[Code change snippets]
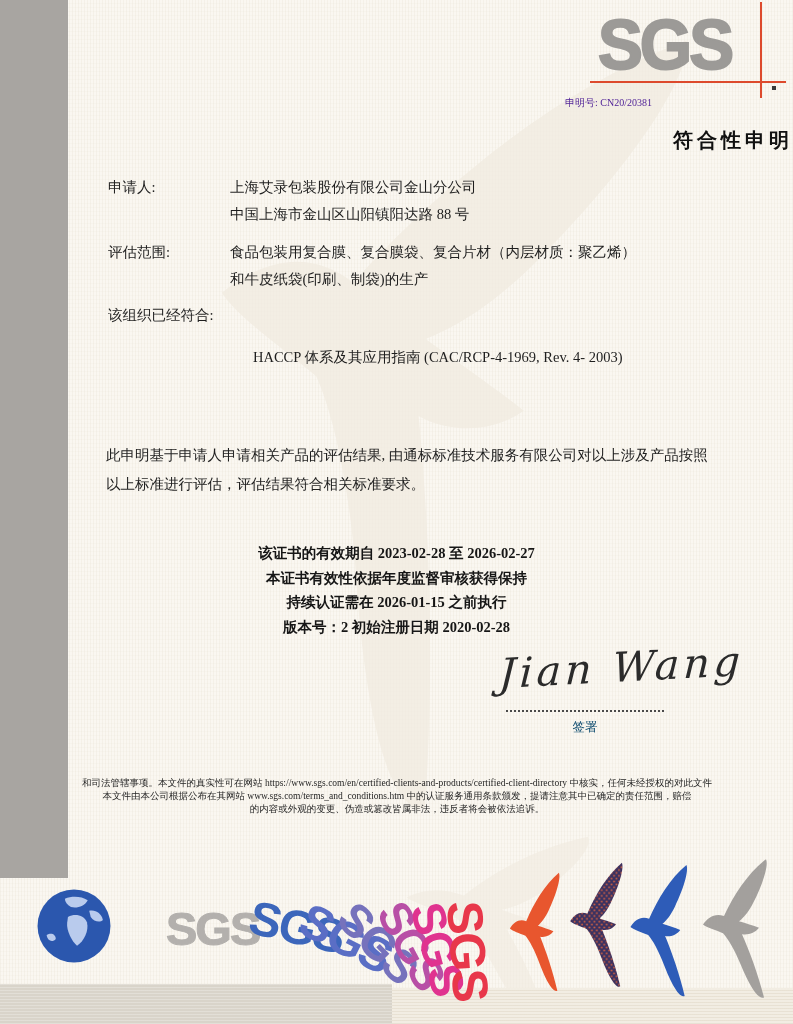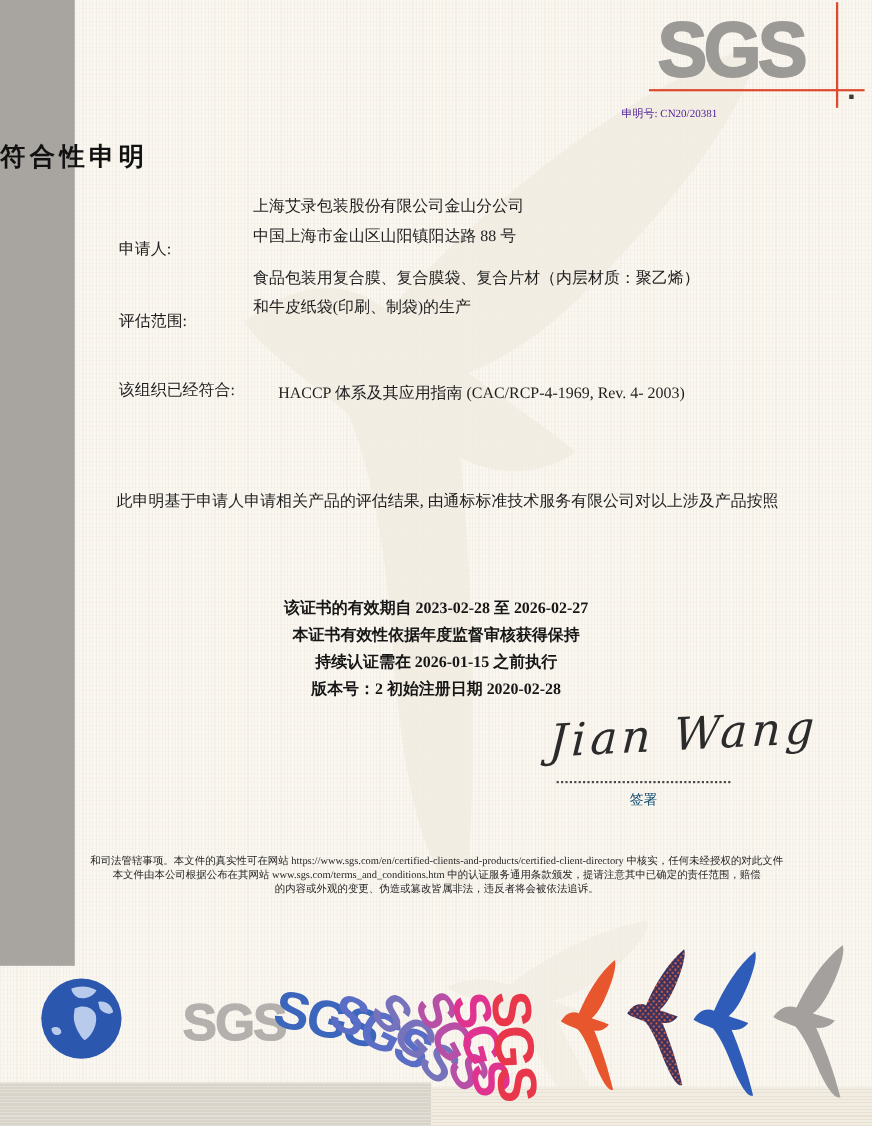"符合性申明" .title { font-size: 23px -> 20px; text-align: left -> right }
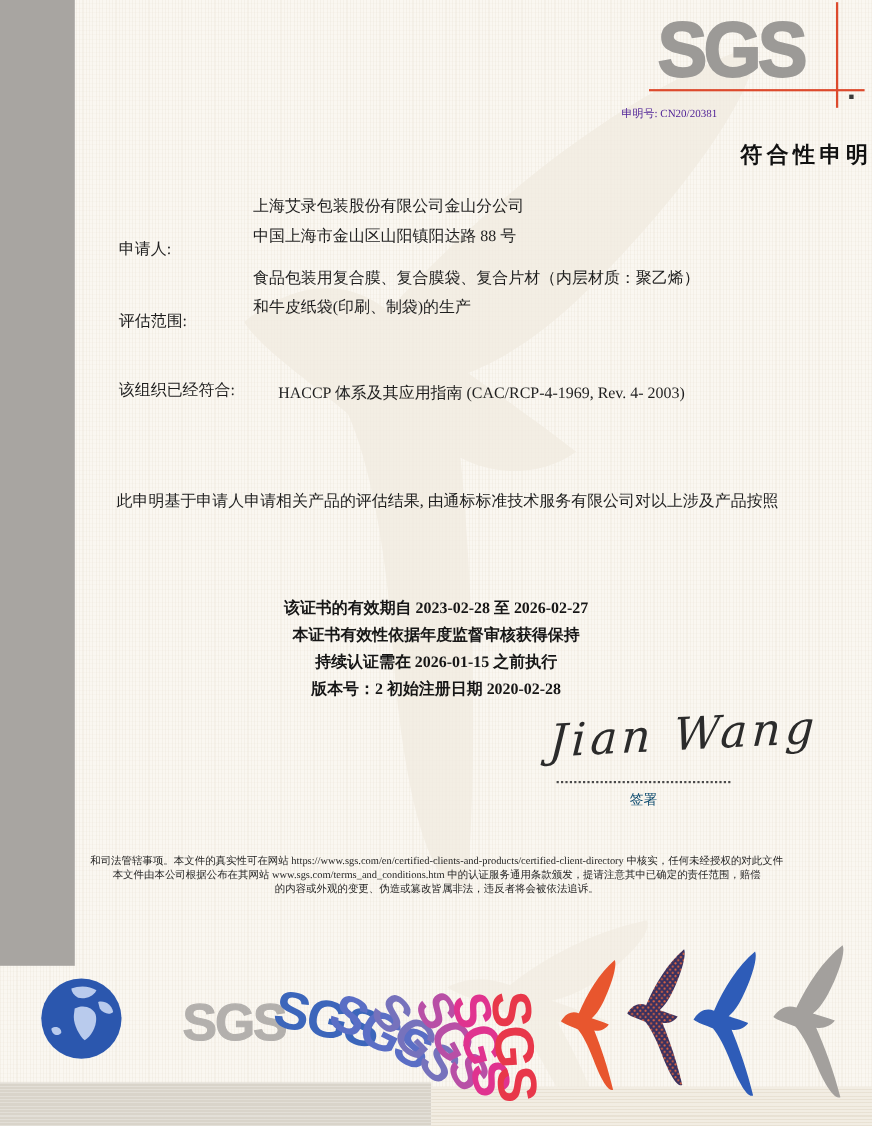"申请人:" .lbl { margin-top: 39px -> none }
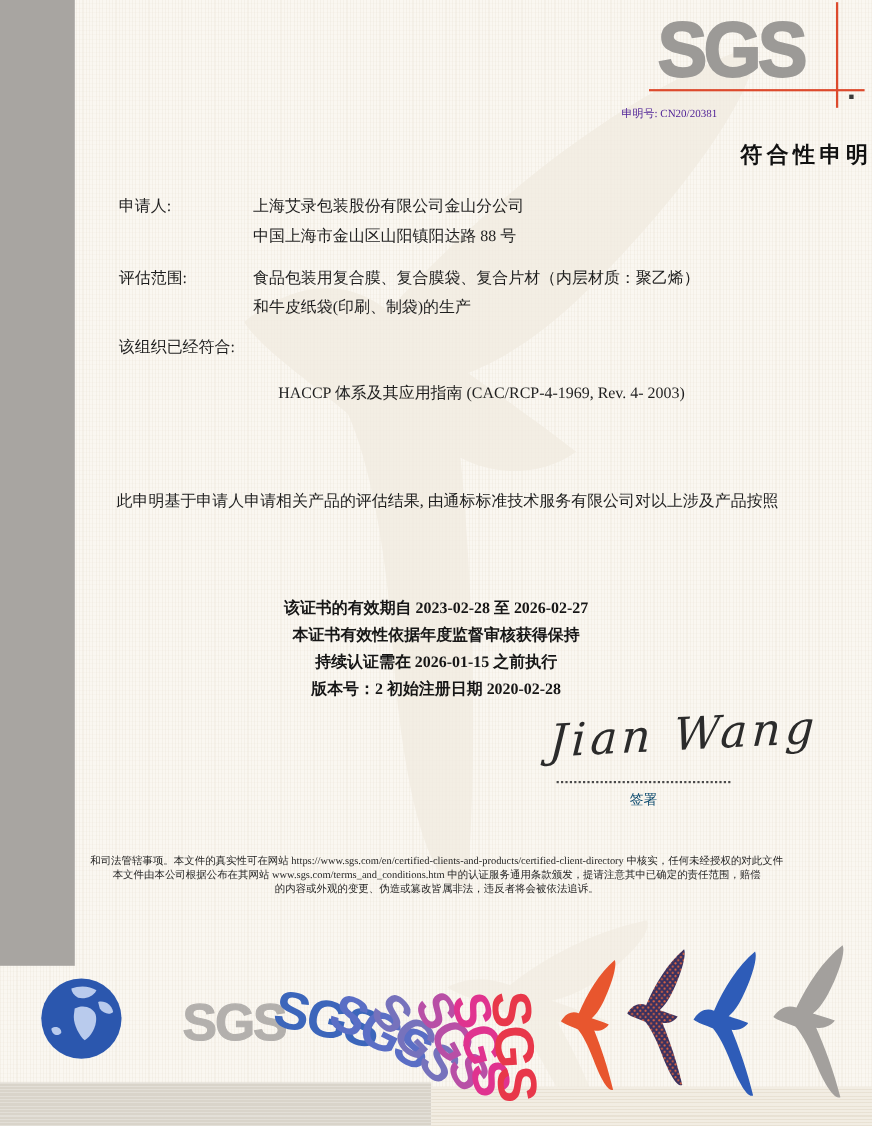"以上标准进行评估，评估结果符合相关标准要求。" div.txt { html: none -> <div>以上标准进行评估，评估结果符合相关标准要求。</div> }
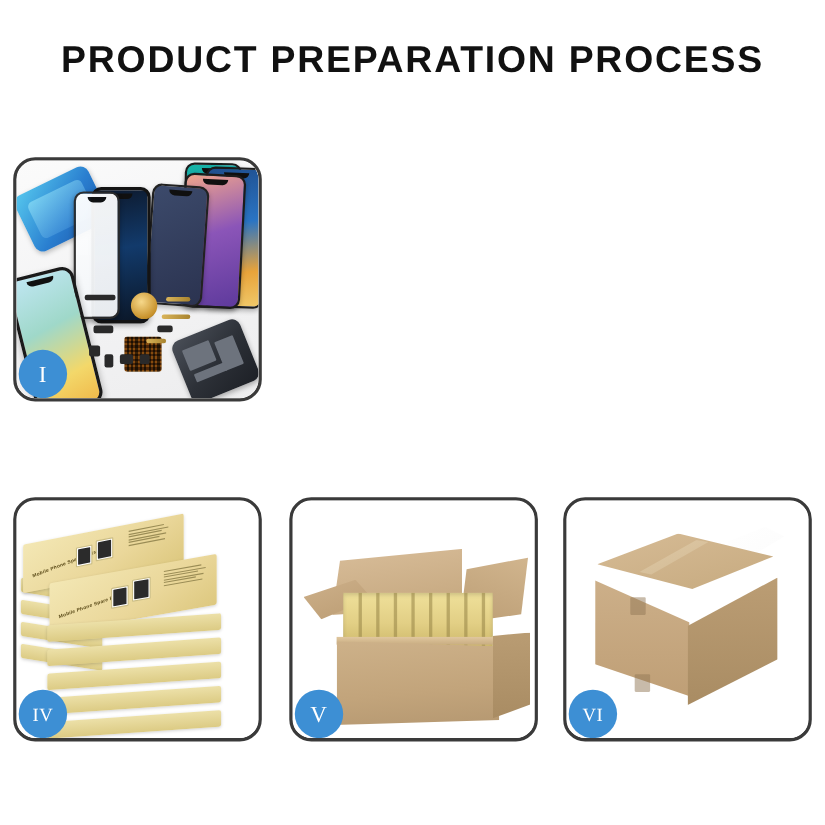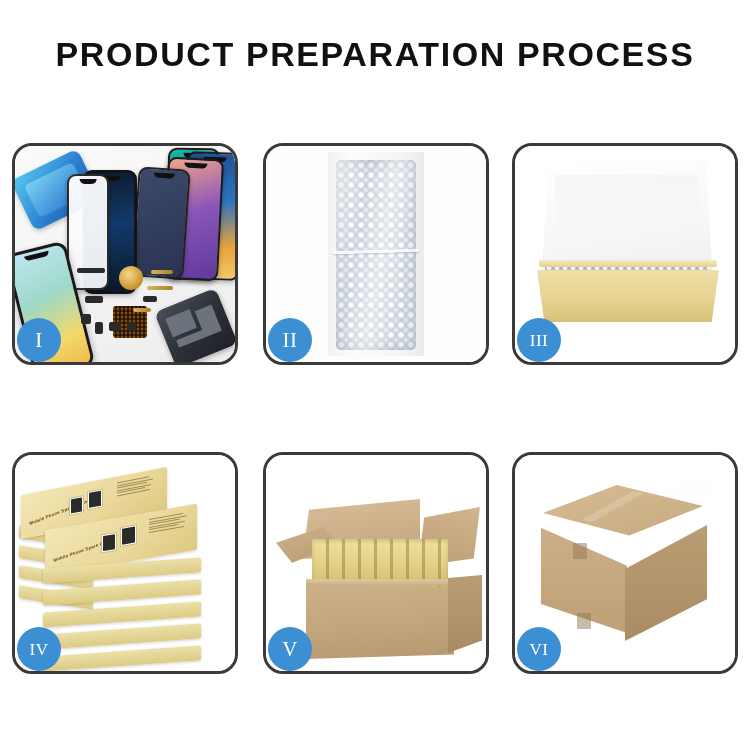"II" div.panel { html: <div> <div> <div></div> <div></div> <div></div> <div></div> </div> <div>II</div> </div> -> none }
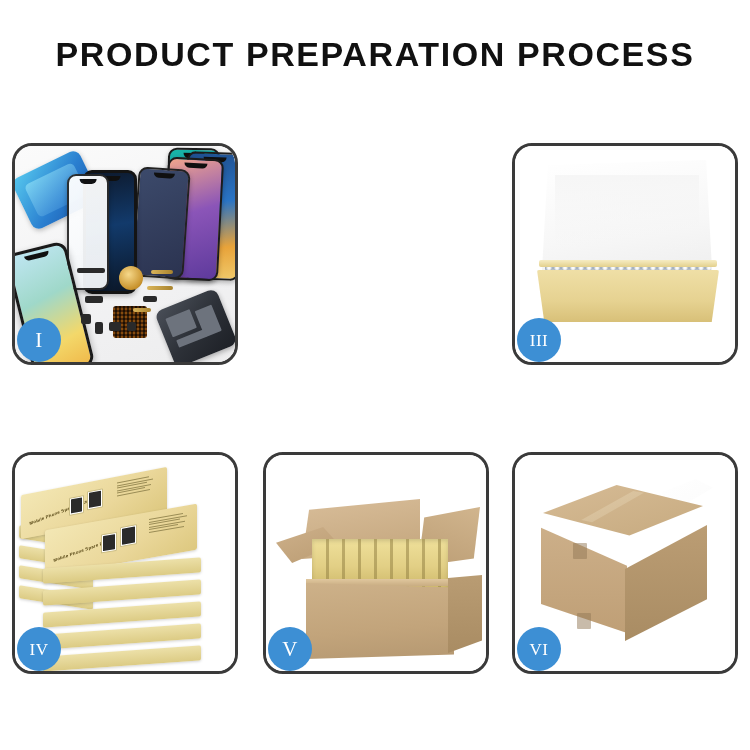"III" div.panel { html: <div> <div> <div></div> <div></div> <div></div> <div></div> </div> <div>III</div> </div> -> none }
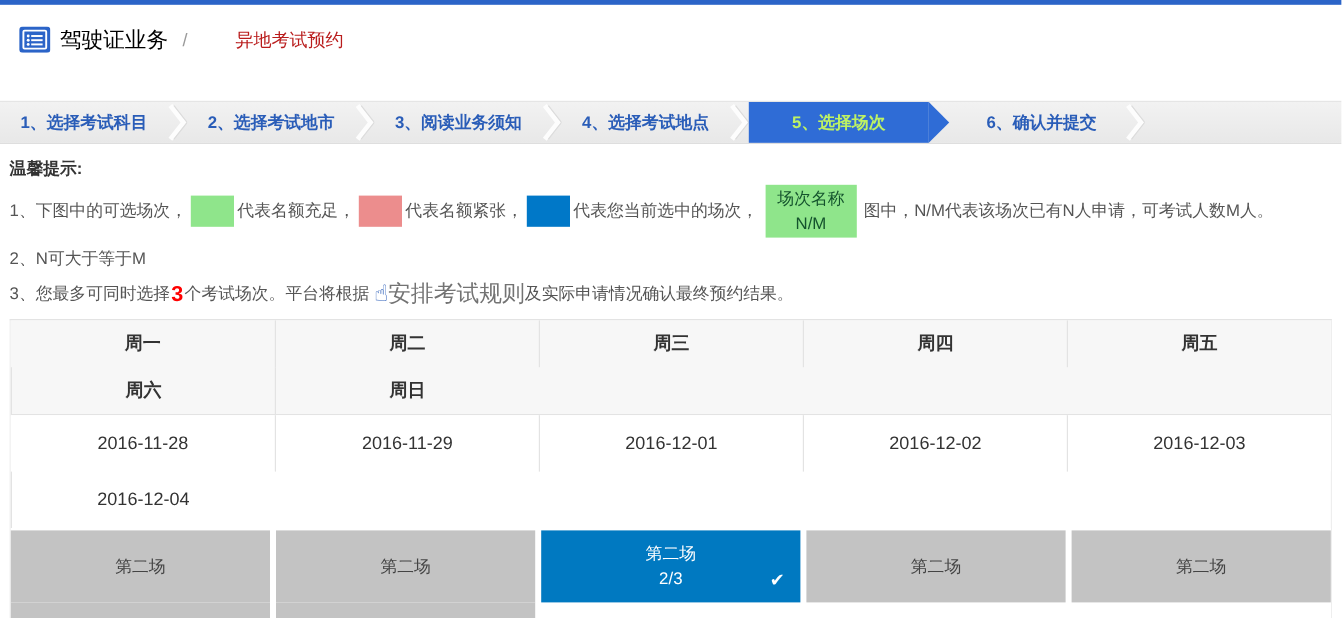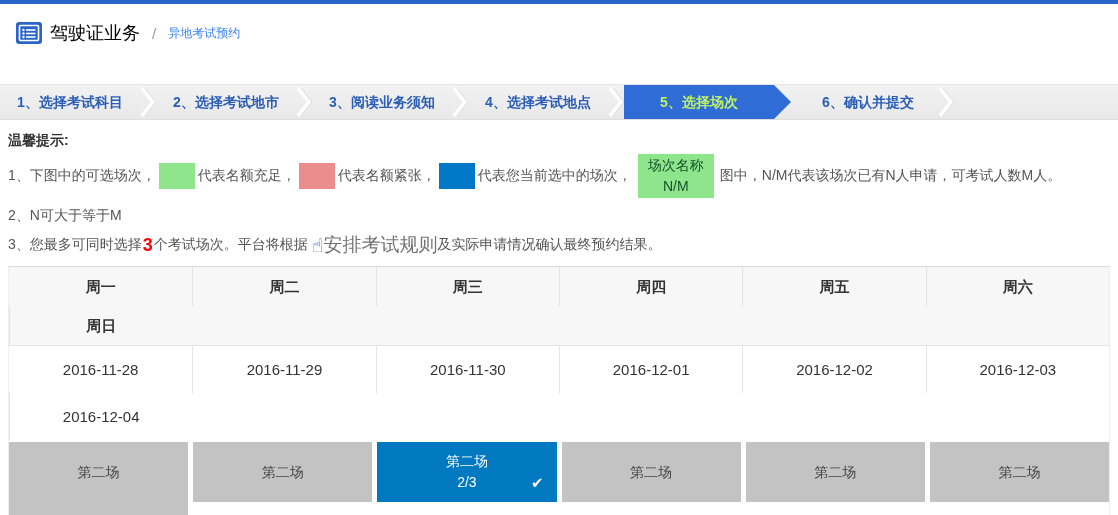"异地考试预约" .crumb .page { color: #3b82f6 -> #b91c1c; font-size: 12px -> 15px; margin-left: none -> 28px }
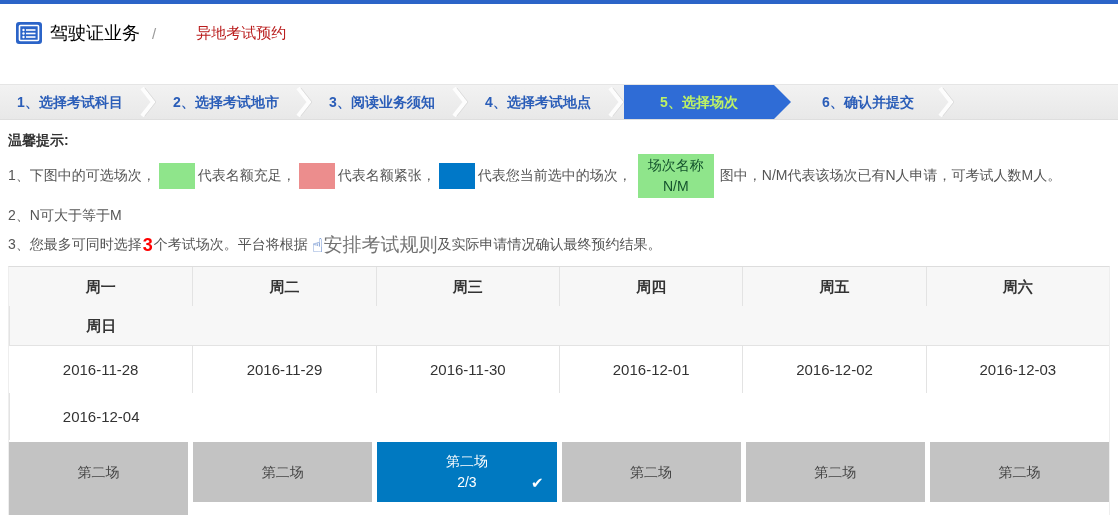"周一" .srow { grid-template-columns: repeat(6,1fr) -> repeat(5,1fr) }
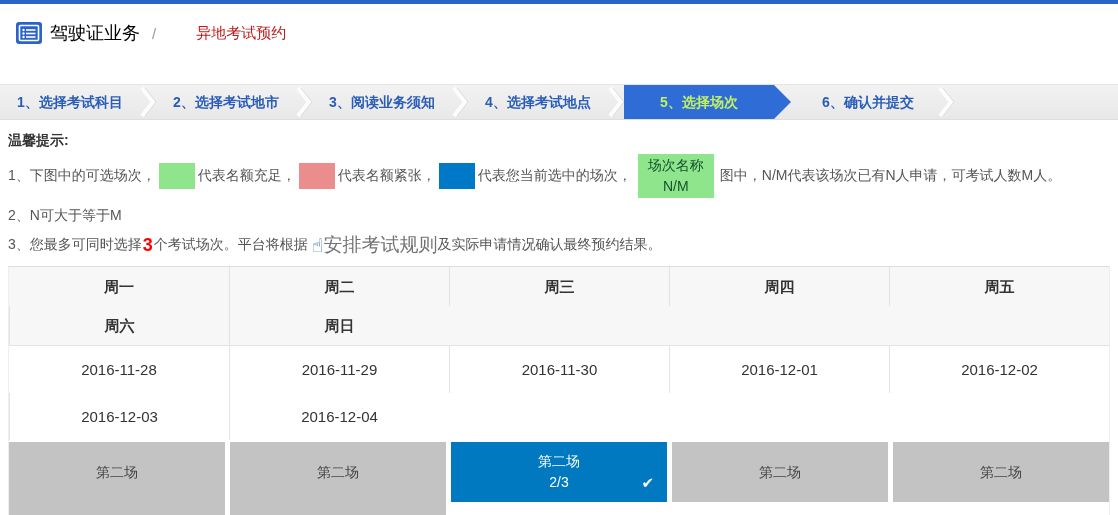"2016-11-30" div.cell { html: <div>2016-11-30</div> -> none }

EXERCISE GOAL → In the entries above, find the line that contains "html: none ->" and the line that contains "<div></div> </div> <div>II</div>". Reproduce exactly those two lines and every line between them, but not the pictures.

EXPECTED ANSWER →
"以上标准进行评估，评估结果符合相关标准要求。" div.txt { html: none -> <div>以上标准进行评估，评估结果符合相关标准要求。</div> }
"II" div.panel { html: <div> <div> <div></div> <div></div> <div></div> <div></div> </div> <div>II</div> </div> -> none }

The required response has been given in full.